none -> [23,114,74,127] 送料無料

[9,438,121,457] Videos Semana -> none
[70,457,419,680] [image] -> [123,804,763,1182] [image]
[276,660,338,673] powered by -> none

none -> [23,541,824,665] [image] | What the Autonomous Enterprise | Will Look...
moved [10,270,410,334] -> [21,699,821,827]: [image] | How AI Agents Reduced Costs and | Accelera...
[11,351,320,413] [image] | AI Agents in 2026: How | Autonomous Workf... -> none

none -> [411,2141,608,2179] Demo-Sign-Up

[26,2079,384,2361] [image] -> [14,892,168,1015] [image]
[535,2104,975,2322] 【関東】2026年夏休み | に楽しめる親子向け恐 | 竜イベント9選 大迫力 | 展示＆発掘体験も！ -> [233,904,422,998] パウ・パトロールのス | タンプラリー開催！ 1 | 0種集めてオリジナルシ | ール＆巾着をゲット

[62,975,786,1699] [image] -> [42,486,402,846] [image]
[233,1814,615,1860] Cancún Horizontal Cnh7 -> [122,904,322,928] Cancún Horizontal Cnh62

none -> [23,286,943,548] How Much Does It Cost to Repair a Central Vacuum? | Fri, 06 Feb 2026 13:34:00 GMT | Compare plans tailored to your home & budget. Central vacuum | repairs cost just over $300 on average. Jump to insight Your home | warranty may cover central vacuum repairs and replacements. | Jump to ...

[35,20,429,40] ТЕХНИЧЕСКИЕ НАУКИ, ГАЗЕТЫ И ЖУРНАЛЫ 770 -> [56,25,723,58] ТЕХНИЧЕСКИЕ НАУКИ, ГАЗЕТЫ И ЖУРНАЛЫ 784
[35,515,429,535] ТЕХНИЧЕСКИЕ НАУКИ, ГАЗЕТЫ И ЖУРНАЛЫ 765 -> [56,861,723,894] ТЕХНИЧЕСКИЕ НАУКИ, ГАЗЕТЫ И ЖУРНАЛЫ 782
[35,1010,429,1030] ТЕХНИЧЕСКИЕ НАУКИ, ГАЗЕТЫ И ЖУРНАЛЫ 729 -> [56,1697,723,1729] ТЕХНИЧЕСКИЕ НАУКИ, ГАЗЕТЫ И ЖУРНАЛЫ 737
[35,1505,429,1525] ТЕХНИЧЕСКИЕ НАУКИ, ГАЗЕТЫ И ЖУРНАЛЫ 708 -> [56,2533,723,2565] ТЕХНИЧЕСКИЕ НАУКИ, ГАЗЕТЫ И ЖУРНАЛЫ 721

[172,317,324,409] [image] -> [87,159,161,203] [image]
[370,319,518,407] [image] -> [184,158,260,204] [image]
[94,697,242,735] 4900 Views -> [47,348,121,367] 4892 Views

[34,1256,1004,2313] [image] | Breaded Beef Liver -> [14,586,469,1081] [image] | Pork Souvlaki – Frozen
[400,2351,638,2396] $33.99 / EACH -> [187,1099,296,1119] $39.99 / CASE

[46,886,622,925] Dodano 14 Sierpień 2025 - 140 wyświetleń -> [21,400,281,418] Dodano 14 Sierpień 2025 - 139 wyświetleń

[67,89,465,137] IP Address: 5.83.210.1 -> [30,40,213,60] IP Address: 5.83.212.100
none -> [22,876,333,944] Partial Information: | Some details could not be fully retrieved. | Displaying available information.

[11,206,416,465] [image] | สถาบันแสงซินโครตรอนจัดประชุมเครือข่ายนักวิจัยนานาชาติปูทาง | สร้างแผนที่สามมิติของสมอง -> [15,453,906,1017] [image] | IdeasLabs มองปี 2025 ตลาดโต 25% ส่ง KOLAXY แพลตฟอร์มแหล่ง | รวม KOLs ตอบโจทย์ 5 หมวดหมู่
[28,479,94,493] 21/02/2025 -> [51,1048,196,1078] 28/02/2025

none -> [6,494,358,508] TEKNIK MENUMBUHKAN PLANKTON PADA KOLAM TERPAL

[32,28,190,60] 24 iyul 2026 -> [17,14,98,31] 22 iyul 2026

*What the task asks*: Write out the listing's lines exactly, from its first line through the line that contains "[233,1814,615,1860] Cancún Horizontal", and stop there.

*Answer area*:
none -> [23,114,74,127] 送料無料

[9,438,121,457] Videos Semana -> none
[70,457,419,680] [image] -> [123,804,763,1182] [image]
[276,660,338,673] powered by -> none

none -> [23,541,824,665] [image] | What the Autonomous Enterprise | Will Look...
moved [10,270,410,334] -> [21,699,821,827]: [image] | How AI Agents Reduced Costs and | Accelera...
[11,351,320,413] [image] | AI Agents in 2026: How | Autonomous Workf... -> none

none -> [411,2141,608,2179] Demo-Sign-Up

[26,2079,384,2361] [image] -> [14,892,168,1015] [image]
[535,2104,975,2322] 【関東】2026年夏休み | に楽しめる親子向け恐 | 竜イベント9選 大迫力 | 展示＆発掘体験も！ -> [233,904,422,998] パウ・パトロールのス | タンプラリー開催！ 1 | 0種集めてオリジナルシ | ール＆巾着をゲット

[62,975,786,1699] [image] -> [42,486,402,846] [image]
[233,1814,615,1860] Cancún Horizontal Cnh7 -> [122,904,322,928] Cancún Horizontal Cnh62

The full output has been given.